The high-mobility group A (HMGA) family of proteins orchestrates the assembly of nucleoprotein structures playing important roles in gene transcription, recombination, and chromatin structure through a complex network of protein–DNA and protein–protein interactions. Recently, we have generated transgenic mice carrying wild type or truncated HMGA2 genes under the transcriptional control of the cytomegalovirus promoter. These mice developed pituitary adenomas secreting prolactin and GH mainly due to an increased E2F1 activity, directly consequent to the HMGA2 overexpression. To identify other genes involved in the process of pituitary tumorigenesis induced by the HMGA2 gene, in this study we have analyzed the gene expression profile of three HMGA2-pituitary adenomas in comparison with a pool of ten normal pituitary glands from control mice, using the Affymetrix MG MU11K oligonucleotide array representing ~13 000 unique genes.

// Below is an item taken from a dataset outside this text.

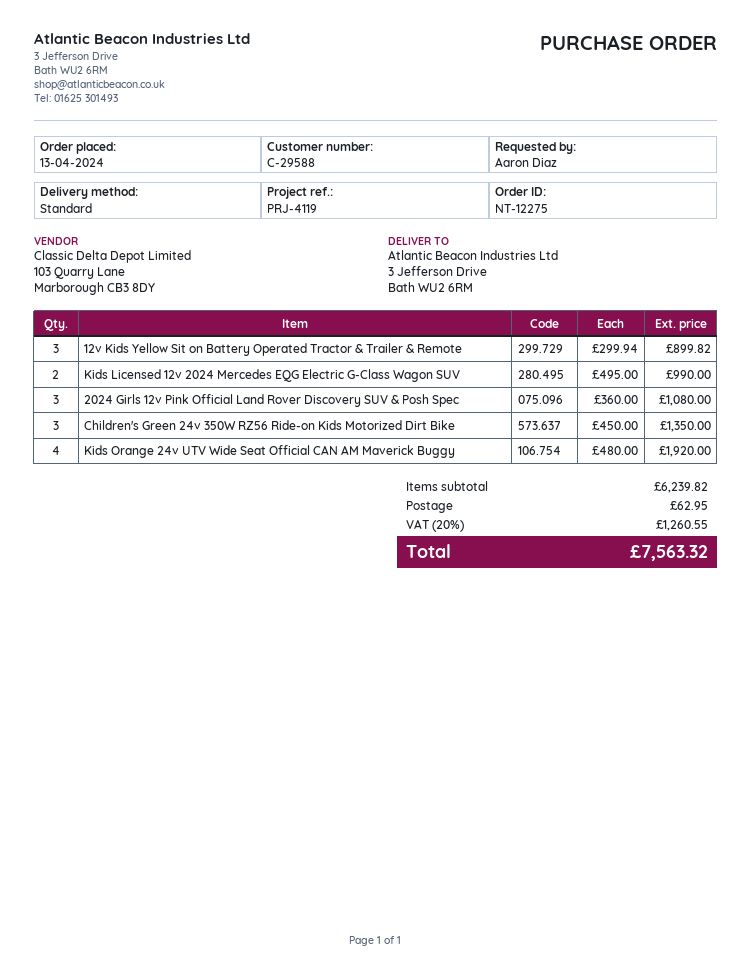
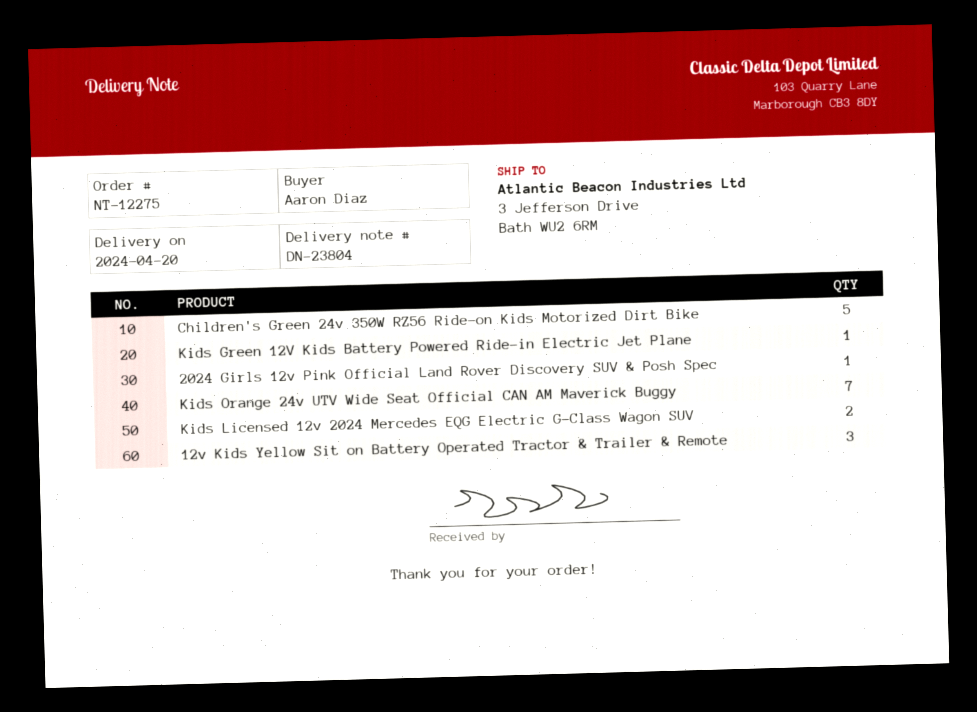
2024 Girls 12v Pink Official Land Rover Discovery SUV & Posh Spec: 3 -> 1
Children's Green 24v 350W RZ56 Ride-on Kids Motorized Dirt Bike: 3 -> 5
Kids Orange 24v UTV Wide Seat Official CAN AM Maverick Buggy: 4 -> 7
Kids Green 12V Kids Battery Powered Ride-in Electric Jet Plane: none -> 1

We have identified 82 transcripts that increased and 72 transcripts that decreased at least four-fold in all the mice pituitary adenomas analyzed compared with normal pituitary glands. Among these genes, we focused our attention on the Mia/Cd-rap gene, whose expression was essentially suppressed in all of the pituitary adenomas tested by the microarray. We demonstrated that the HMGA proteins directly bind to the promoter of the Mia/Cd-rap gene and are able to downregulate its expression. In order to understand a possible role of Mia/Cd-rap in pituitary cell growth, we performed a colony assay in GH3 and GH4 cells. Interestingly, Mia/Cd-rap expression inhibits their proliferation, suggesting a potential tumor suppressor role of Mia/Cd-rap in pituitary cells.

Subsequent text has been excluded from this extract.